报告题目：Enhanced random walk segmentation methods and the related applications for biomedical images
报告人：边昂博士(Department of Computer Science，University of Münster)
Image segmentation is one of the fundamental problems in biomedical applications and is often mandatory for quantitative analysis in life sciences. In many cases, the use of semi-automated techniques is convenient, as those approaches allow to incorporate domain knowledge of experts into the segmentation process. The random walk framework is among the most popular semi-automated segmentation algorithms, as it can easily be applied to multi-label situations. However, this method requires a parameter and its optimal value is not easy to find. It also requires manual input on each individual image and, even worse, for each disconnected object. To overcome these drawbacks, two adaptive approaches will be presented to automatically setting this parameter respectively for Gaussian and multiplicative speckle noisy data. We also extended the random walker framework with a seed generation scheme.

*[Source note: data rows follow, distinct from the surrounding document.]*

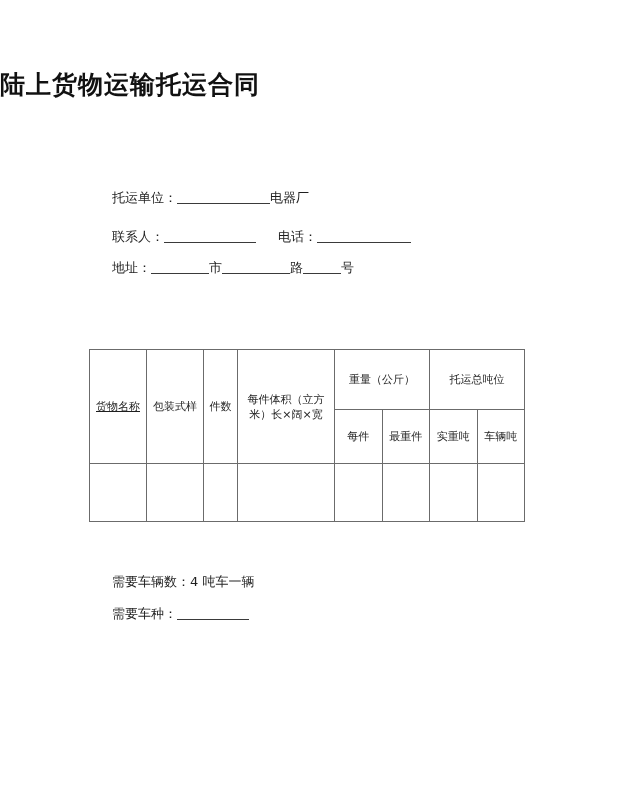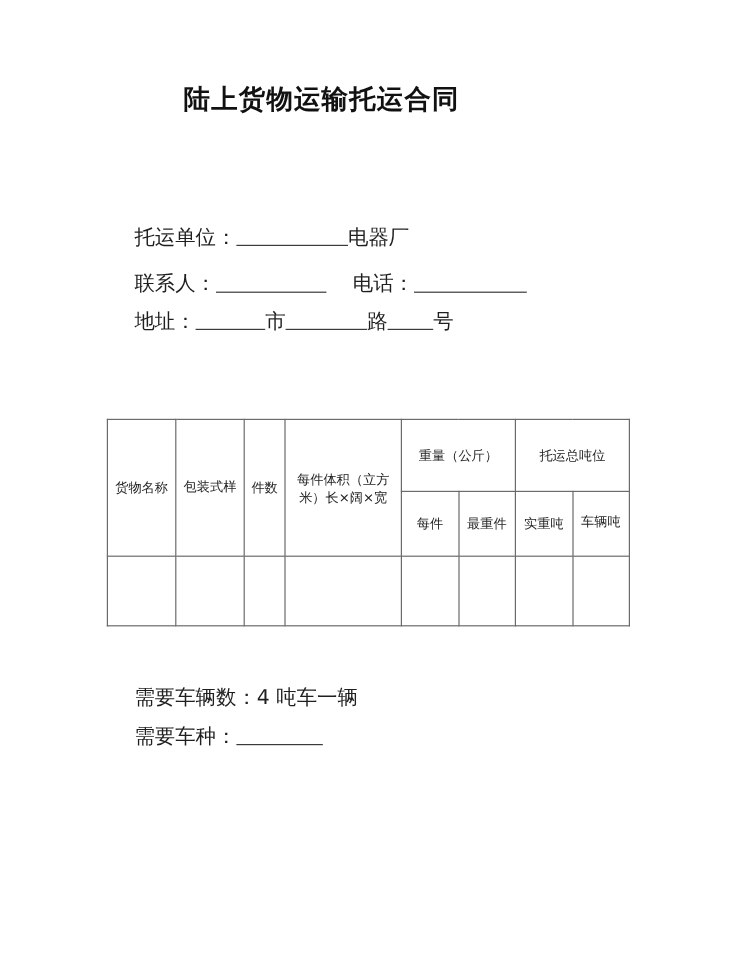"陆上货物运输托运合同" .doc-title { font-size: 22px -> 25px; text-align: center -> none }
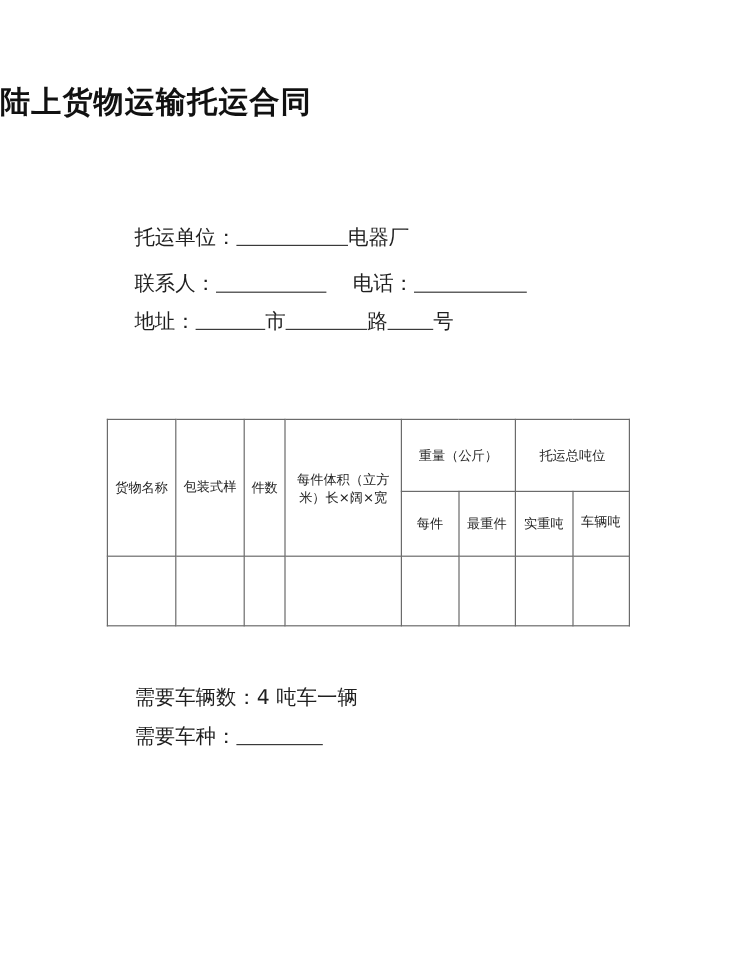"托运单位： 电器厂" .field-row { font-size: 17px -> 13px }
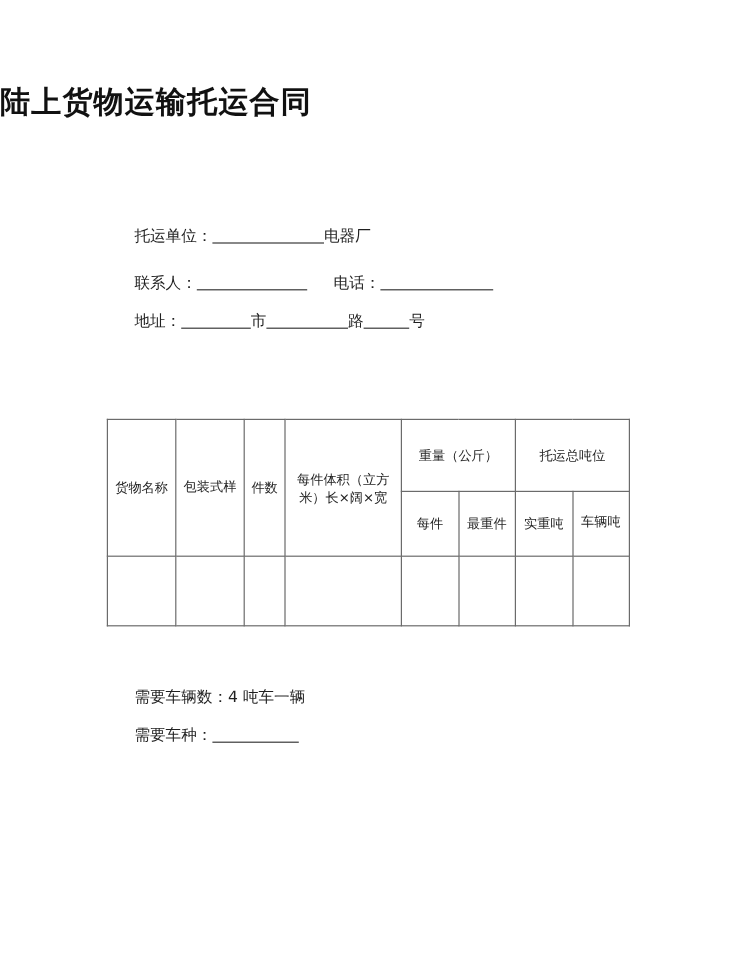"货物名称" .col-name { text-decoration: none -> underline }
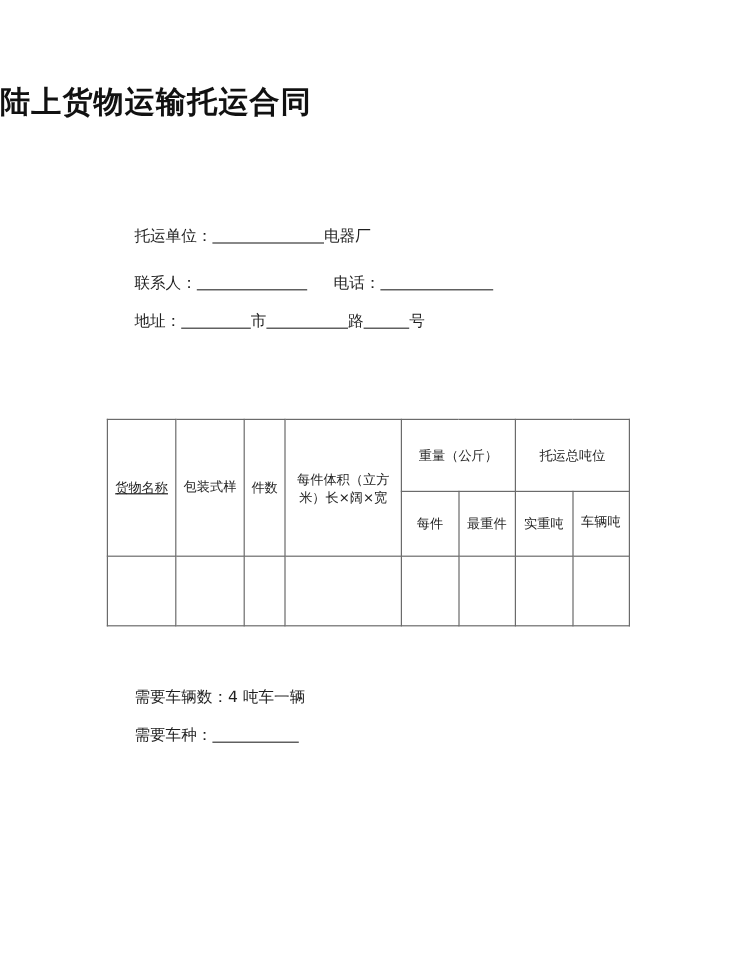"车辆吨" .col-t2 { font-family: Liberation Mono, monospace -> none }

Thus only few manual labels are needed to generate a sufficient number of seeds for reliably segmenting multiple objects of interest, or even a series of images or videos from an experiment. The usefulness and performance of our proposals are evaluated on both synthetic as well as real-world biomedical image data. In addition, random walk is introduced into our colliding larvae tracking framework with a precious shape descriptor. This work has achieved the best results among all the state of the art techniques.
Ang Bian received her Bachelor degree in Mathematics from Sichuan University in 2010, and Master degree in Computer Science from Sichuan University, in 2013. Since then, she is a PhD student for Pattern Recognition and Image Analysis (PRIA) at the University of Münster. Her research interests include statistical model based image processing and biomedical data analysis.